About two weeks ago, I got my third tattoo.
I had been contemplating getting a cherry blossom piece in memory of my sister, who passed away unexpectedly several years ago. Prior to her death, this is something we had talked about doing together. In fact, she and I had come up with the idea separately and later discovered it was something we both wanted. So, to me, it felt significant in solidifying our bond as sisters and as friends. Little did I know what would transpire.
When I reached out to the tattoo shop via email, the owner enthusiastically responded by letting me know the same artist who did my previous tattoo, which I love, still worked there. I sent her some pictures of my ideas and of my existing tattoo, and she said the best thing to do would be to come in and speak with the artist.
I made the 90-minute drive to the shop and started talking with the artist. I showed him a cool idea that incorporated cherry blossoms, but he told me the tattoo would have to be really large to include all of the details I wanted, so I quickly abandoned that idea. I then told him maybe I could get just the flowers—three of them on my forearm. I showed him the types of shading and coloring I liked, and we spent well over an hour scouring the internet, going over likes and dislikes. Unfortunately, I couldn’t find an exact picture of what I wanted, but I figured since he had done my previous tattoo, it would turn out great, right?
Wrong.
The next bit of hesitation came when I was trying to pick the location. My forearm seemed exciting, yet maybe too much exposure. And I wasn’t a huge fan of the sketch, so that didn’t help. This is when the shop owner inserted herself in our conversation and suggested I get the tattoo near my collarbone. I liked the idea, and before I knew it, she was putting numbing gel on my shoulder and making a stencil of the sketch. Of course, time was passing much slower when all of this was happening, but it felt like a blur. I told her I felt pressured, and she temporarily backed off, but then returned to offer more ideas and tell me how great it would look.
Before I knew it, I agreed to get the tattoo and sat down in the chair. I guess it felt good to be making a decision, whether good or bad. The artist got to work, and it took him all of 30 minutes. When I stood up to look in the mirror, I remember thinking, what the hell!? I asked him about all the black lines, as I had specified I wanted the borders and detailing to be done solely in color. His response was that he always uses black and gave me his explanation.
Same artist, my ass! I paid what seemed like an inflated price, gave a decent tip, and stumbled out of the shop. What followed were a few sleepless nights, anger toward the shop owner and myself, and, eventually, a lot of laughs.
So, here is what I learned (and was reminded of) from my tattoo experience:
Lesson #1: Do not fear upsetting other people, especially if it means compromising yourself.

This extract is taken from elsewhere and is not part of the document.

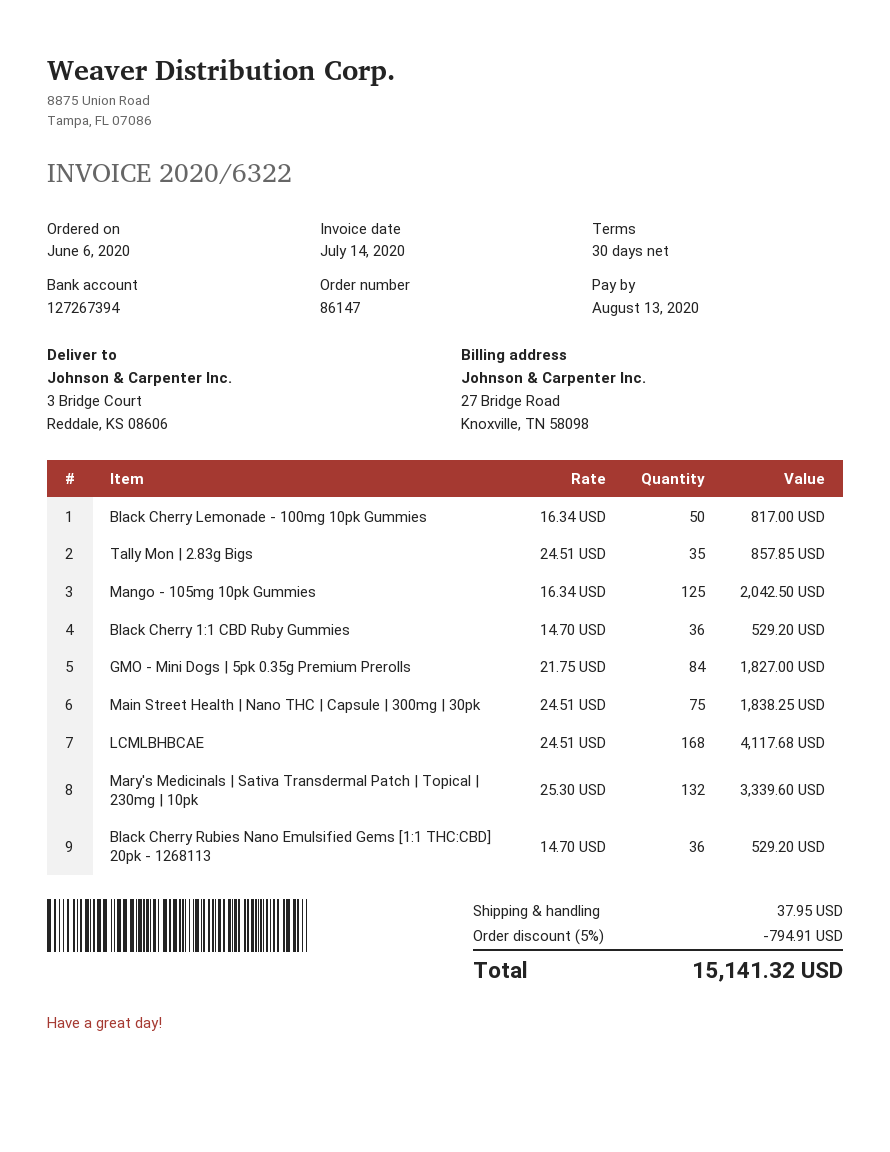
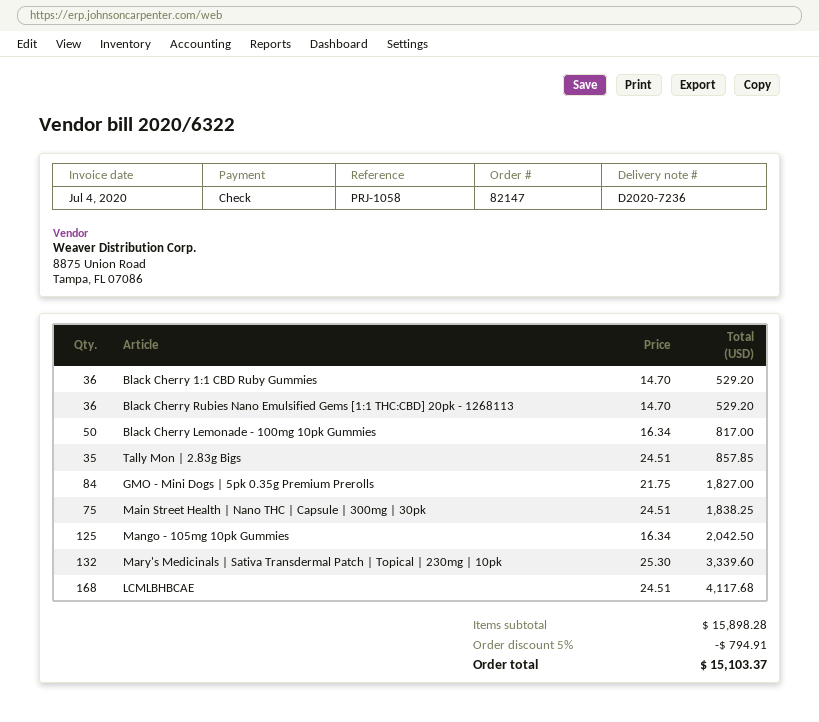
order number: 86147 -> 82147
invoice date: 2020-07-14 -> 2020-07-04
shipping: 37.95 -> none
total: 15141.32 -> 15103.37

Looking back, I don’t know why I felt this strong sense of obligation. Yes, I had made the appointment. No, they didn’t ask for a deposit. What I realized is that my people-pleasing nature still gets triggered at times, often to my own detriment. Ultimately, I need to do what is right for me, even if it pisses people off. Since I felt anxious prior to the appointment, I should have called the shop and canceled. That would have been honoring myself.
Lesson #2: When it doubt, pause.
This seems so simple, yet in the moment is impossible for me to put into practice! If I am about to make a decision and I feel uncertain, how about taking a walk, a deep breath, removing myself from the situation? There was no sense of urgency, and yet I acted as if it was an emergency. I have been in this scenario so many times, it’s ridiculous. A couple of examples include signing a six-month lease for an office space I never used and making some major purchases (house and car) when I felt hesitant.
Lesson #3: Trust your instincts.
How many times do we fail to listen to that quiet voice within? How often do we let our circumstances, and, in my case, people, override our intuition? I could’ve saved myself a lot of distress if only I had listened! Not only when it comes to my tattoo, but in situations that have had lasting emotional affects.
Lesson #4: Nothing is permanent.
It’s ironic how Japanese cherry blossoms are said to symbolize the impermanence of life. Yet, here I was, freaking out because I had just put something permanent on my body that I didn’t like. I reminded myself that there were options (i.e., removal or changing/adding to it) and that it was only a tattoo. Plus, my memory of the experience may soften and possibly change, the tattoo will fade, and hopefully the lesson will remain.
Lesson #5: Acceptance is a wonderful destination.
Once I found humor in the situation and was reassured the tattoo didn’t look all that bad, I tried my best to accept what happened and move on. Getting to this place of acceptance helped the fear and anger dissipate. I would be lying if I said I never feel a twinge of regret when I look in the mirror, but maybe one day I’ll get there.
In the meantime, I’ll focus on accepting myself—bad tattoo and all.